[Extracted records]

Start of Block

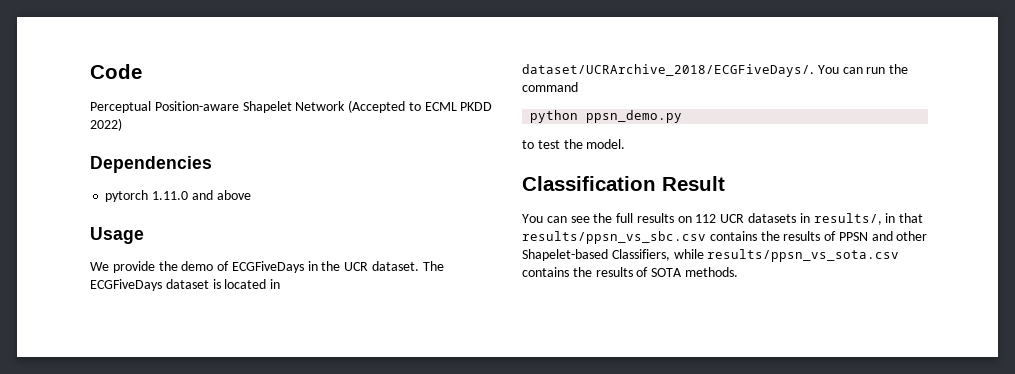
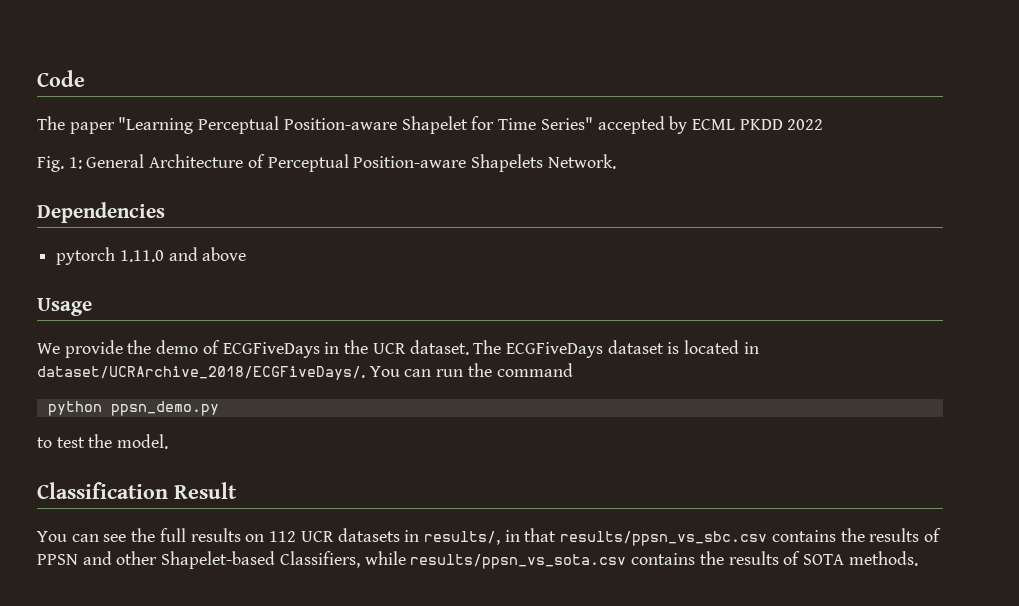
[90,100,493,113] [90,118,122,131] Perceptual Position-aware Shapelet Network (Accepted to ECML PKDD 2022) -> [37,116,824,134] [37,154,616,172] The paper "Learning Perceptual Position-aware Shapelet for Time Series" accepted by ECML PKDD 2022 // Fig. 1: General Architecture of Perceptual Position-aware Shapelets Network.

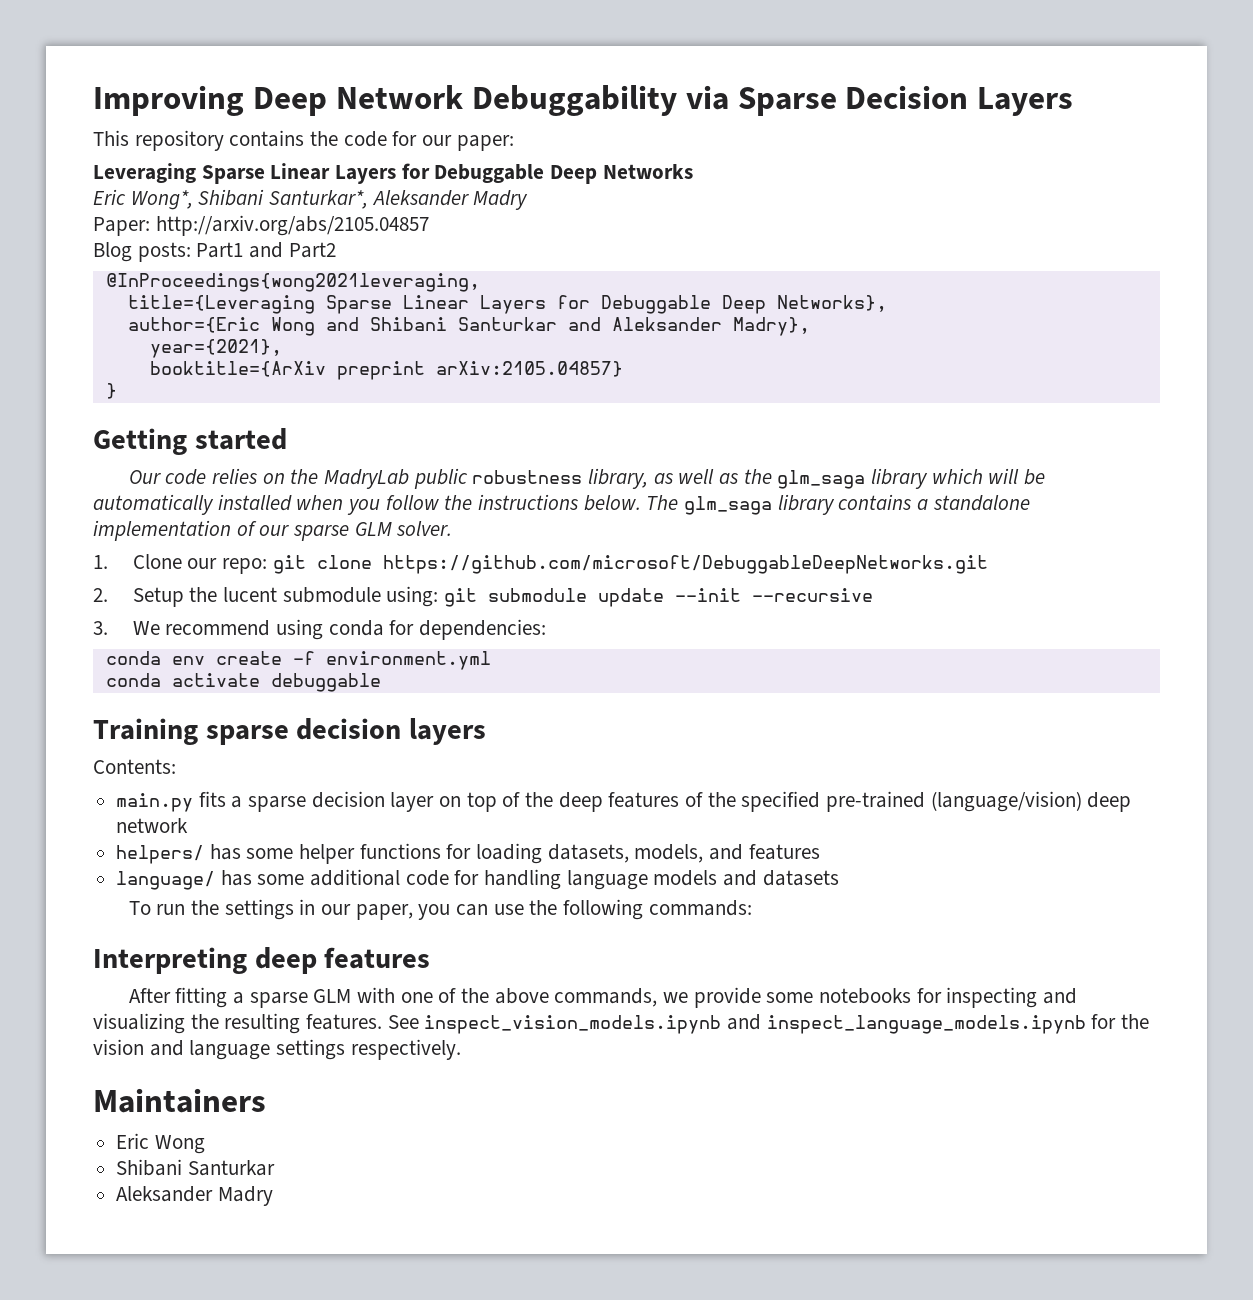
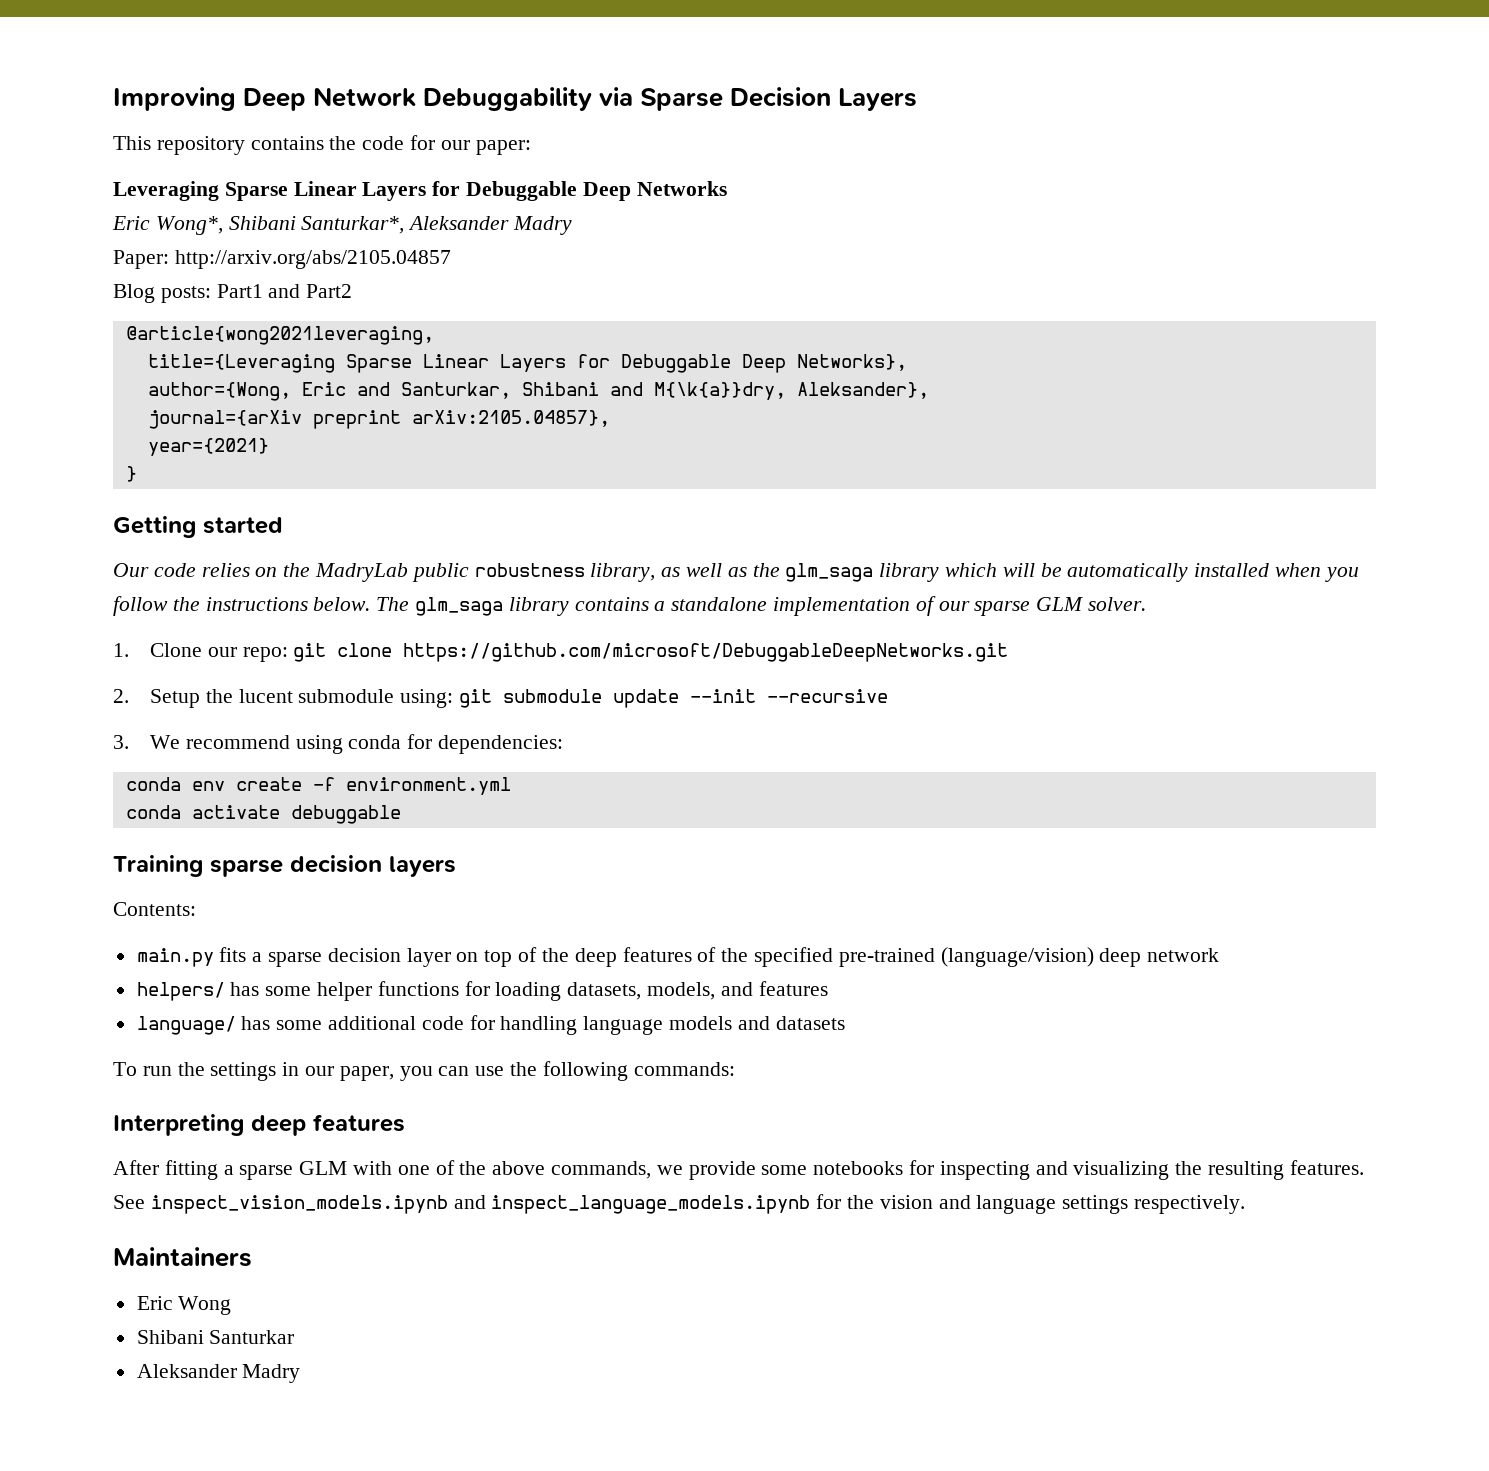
[105,273,480,292] @InProceedings{wong2021leveraging, -> [125,326,434,345] @article{wong2021leveraging,
[127,317,810,336] [149,339,282,358] [149,361,623,380] author={Eric Wong and Shibani Santurkar and Aleksander Madry}, // year={2021}, // booktitle={ArXiv preprint arXiv:2105.04857} -> [147,382,929,401] [147,410,610,429] [147,438,269,456] author={Wong, Eric and Santurkar, Shibani and M{\k{a}}dry, Aleksander}, // journal={arXiv preprint arXiv:2105.04857}, // year={2021}

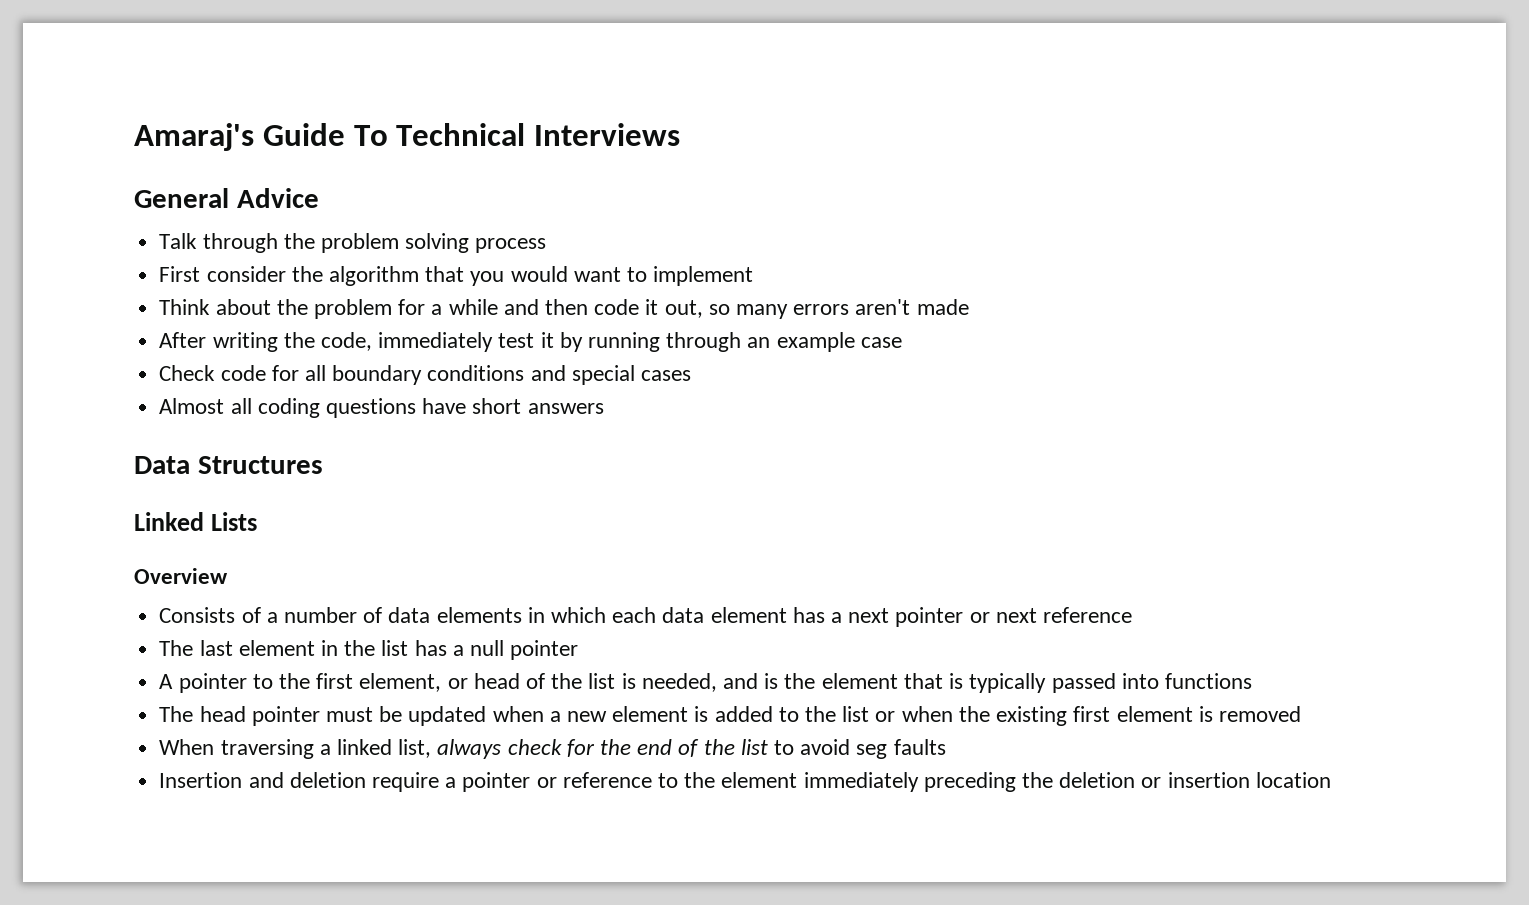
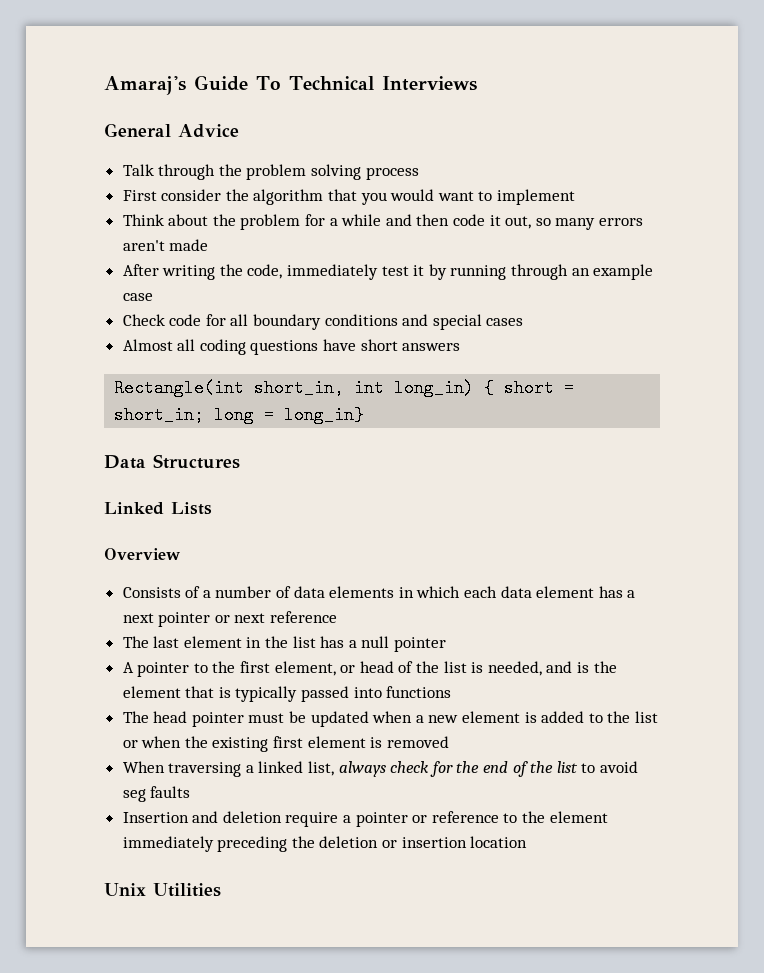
(604, 408) none -> [114,379,575,397] [114,406,365,424] // Rectangle(int short_in, int long_in) { short = short_in; long = long_in}
(1331, 780) none -> [104,883,221,897] // Unix Utilities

End of Block

§ **Exercise details**
From the records above, determine how many lines hold "none" and give only that number.

§ **Task output**
2